View basic information

You can view the key time points and basic information of the current task on the Basic Information page. For more information about related properties, see Scheduling Configuration.

View affected baseline

You can view the list of baselines that include the current task in the monitoring scope and the baseline running status on the Affected Baseline page.

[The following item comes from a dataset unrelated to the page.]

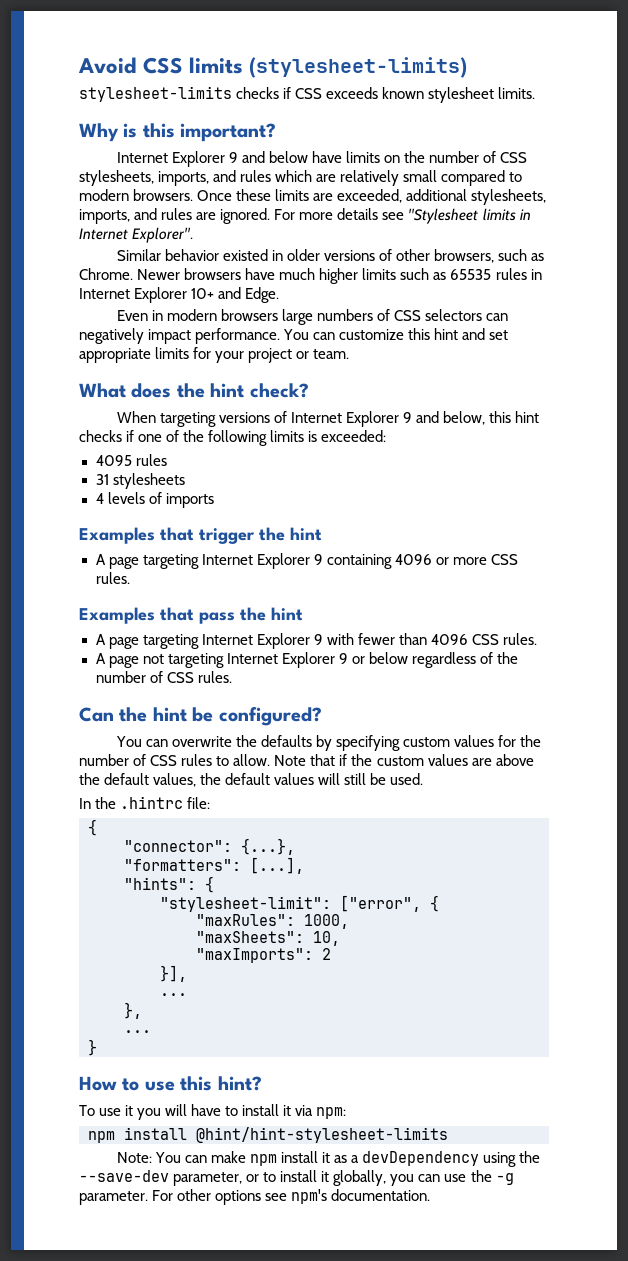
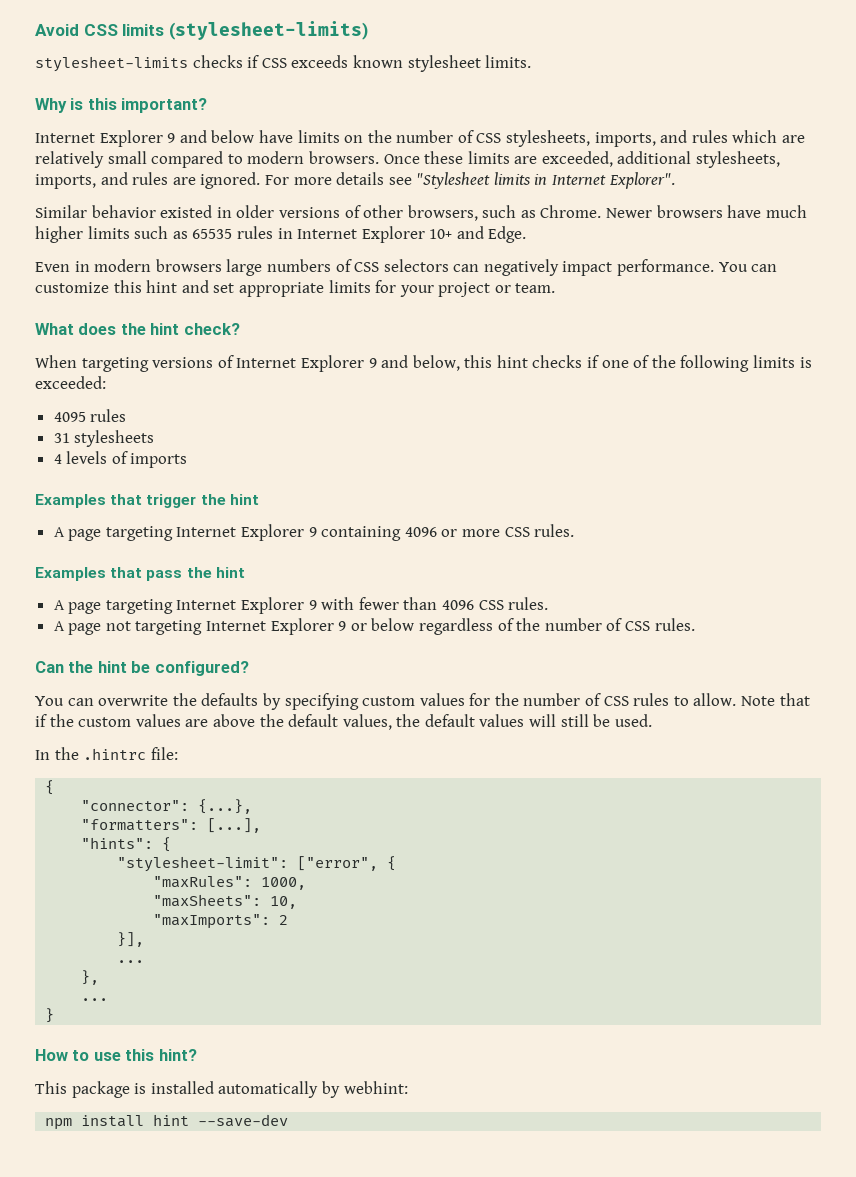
[79,1104,347,1120] [88,1127,448,1143] [116,1151,541,1167] [79,1170,514,1186] [79,1189,431,1205] To use it you will have to install it via npm: // npm install @hint/hint-stylesheet-limits // Note: You can make npm install it as a devDependency using the --save-dev parameter, or to install it globally, you can use the -g parameter. For other options see npm's documentation. -> [35,1081,408,1098] [45,1114,289,1130] This package is installed automatically by webhint: // npm install hint --save-dev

For more information about intelligent baselines, see Intelligent Baseline Overview.

View historical instances

On the Historical Instances page, you can view the following information:

  • The trend of changes in various dimension metrics of the current task: Displays the trend of changes in Running Time, Start Time, Waiting Time For Resources, and Completion Time of the current task over the past 15 days through visual charts.

  • The historical instance running status of the current task: Provides running details of historical instances of the current task, including start time, end time, running duration, and waiting time for resources. You can click Running Diagnosis in the Operation column to navigate to the diagnosis details page of the corresponding instance.